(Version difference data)
• • • •

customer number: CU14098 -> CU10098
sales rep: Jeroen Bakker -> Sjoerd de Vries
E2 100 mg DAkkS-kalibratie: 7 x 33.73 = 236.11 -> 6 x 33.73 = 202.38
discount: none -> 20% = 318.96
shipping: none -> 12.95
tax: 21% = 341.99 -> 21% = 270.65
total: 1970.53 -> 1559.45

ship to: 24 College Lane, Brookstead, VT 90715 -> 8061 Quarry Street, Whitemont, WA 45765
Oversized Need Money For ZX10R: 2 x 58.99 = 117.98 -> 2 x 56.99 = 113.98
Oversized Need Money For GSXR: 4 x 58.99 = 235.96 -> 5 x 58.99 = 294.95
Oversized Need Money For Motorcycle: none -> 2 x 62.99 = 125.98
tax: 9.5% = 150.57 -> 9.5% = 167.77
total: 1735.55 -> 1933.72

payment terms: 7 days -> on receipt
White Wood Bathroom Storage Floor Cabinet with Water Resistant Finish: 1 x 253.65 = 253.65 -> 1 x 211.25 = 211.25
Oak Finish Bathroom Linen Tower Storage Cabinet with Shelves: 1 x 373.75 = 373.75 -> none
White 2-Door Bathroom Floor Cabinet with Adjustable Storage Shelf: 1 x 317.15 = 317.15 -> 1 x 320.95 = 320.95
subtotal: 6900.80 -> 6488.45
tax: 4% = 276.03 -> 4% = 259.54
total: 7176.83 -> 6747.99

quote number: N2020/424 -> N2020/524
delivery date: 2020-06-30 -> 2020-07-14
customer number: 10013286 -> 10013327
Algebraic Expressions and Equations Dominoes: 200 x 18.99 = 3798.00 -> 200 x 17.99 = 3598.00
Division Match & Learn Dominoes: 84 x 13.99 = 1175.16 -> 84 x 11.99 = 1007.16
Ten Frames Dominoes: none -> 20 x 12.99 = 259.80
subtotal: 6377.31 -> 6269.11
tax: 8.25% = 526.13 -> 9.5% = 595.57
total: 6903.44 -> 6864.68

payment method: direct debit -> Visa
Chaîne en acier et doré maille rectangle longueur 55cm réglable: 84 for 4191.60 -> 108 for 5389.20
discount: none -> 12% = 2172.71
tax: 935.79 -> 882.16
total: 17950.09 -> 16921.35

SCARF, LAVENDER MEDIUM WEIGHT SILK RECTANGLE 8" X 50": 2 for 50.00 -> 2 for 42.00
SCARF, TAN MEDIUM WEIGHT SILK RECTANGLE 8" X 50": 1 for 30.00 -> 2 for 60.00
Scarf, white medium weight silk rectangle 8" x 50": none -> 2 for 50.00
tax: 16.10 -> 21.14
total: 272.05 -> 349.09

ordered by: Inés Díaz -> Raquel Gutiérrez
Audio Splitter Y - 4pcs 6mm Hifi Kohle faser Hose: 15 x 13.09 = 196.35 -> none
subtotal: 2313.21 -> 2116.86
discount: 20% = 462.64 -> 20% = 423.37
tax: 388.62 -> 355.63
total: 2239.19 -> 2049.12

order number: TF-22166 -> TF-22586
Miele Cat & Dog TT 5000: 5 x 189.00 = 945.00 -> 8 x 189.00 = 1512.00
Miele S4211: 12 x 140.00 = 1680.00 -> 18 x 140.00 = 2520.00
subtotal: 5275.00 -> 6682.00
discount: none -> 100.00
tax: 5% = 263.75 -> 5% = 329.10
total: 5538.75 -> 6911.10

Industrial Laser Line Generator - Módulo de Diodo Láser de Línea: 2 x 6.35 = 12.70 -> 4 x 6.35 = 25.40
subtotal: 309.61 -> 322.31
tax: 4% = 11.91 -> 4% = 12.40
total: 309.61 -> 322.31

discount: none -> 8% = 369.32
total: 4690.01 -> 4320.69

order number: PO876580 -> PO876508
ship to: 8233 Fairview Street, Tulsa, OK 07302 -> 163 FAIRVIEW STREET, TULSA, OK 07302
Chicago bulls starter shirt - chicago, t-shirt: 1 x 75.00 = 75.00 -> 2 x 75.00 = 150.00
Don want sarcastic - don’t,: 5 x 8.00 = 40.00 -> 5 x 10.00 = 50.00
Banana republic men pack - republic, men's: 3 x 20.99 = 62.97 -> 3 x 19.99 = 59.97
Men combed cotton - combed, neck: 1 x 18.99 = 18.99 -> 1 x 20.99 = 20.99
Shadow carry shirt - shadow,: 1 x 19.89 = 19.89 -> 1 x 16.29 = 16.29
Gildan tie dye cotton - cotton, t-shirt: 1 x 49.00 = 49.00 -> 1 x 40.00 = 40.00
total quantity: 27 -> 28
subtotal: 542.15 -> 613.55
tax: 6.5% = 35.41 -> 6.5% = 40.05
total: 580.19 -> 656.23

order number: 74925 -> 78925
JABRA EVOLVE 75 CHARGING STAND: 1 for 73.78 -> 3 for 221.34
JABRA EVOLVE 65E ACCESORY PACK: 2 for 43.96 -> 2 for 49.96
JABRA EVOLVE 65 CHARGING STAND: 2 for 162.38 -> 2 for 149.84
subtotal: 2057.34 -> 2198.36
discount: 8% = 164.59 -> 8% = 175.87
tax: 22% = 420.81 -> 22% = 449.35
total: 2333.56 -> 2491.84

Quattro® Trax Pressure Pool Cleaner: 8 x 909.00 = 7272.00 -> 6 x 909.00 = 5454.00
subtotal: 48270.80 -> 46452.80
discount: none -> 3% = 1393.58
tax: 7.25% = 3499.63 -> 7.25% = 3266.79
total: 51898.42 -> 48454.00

• • • •

Task to complete — If a line in the records contains the word "EVOLVE", copy it out.

Exercise solution —
JABRA EVOLVE 75 CHARGING STAND: 1 for 73.78 -> 3 for 221.34
JABRA EVOLVE 65E ACCESORY PACK: 2 for 43.96 -> 2 for 49.96
JABRA EVOLVE 65 CHARGING STAND: 2 for 162.38 -> 2 for 149.84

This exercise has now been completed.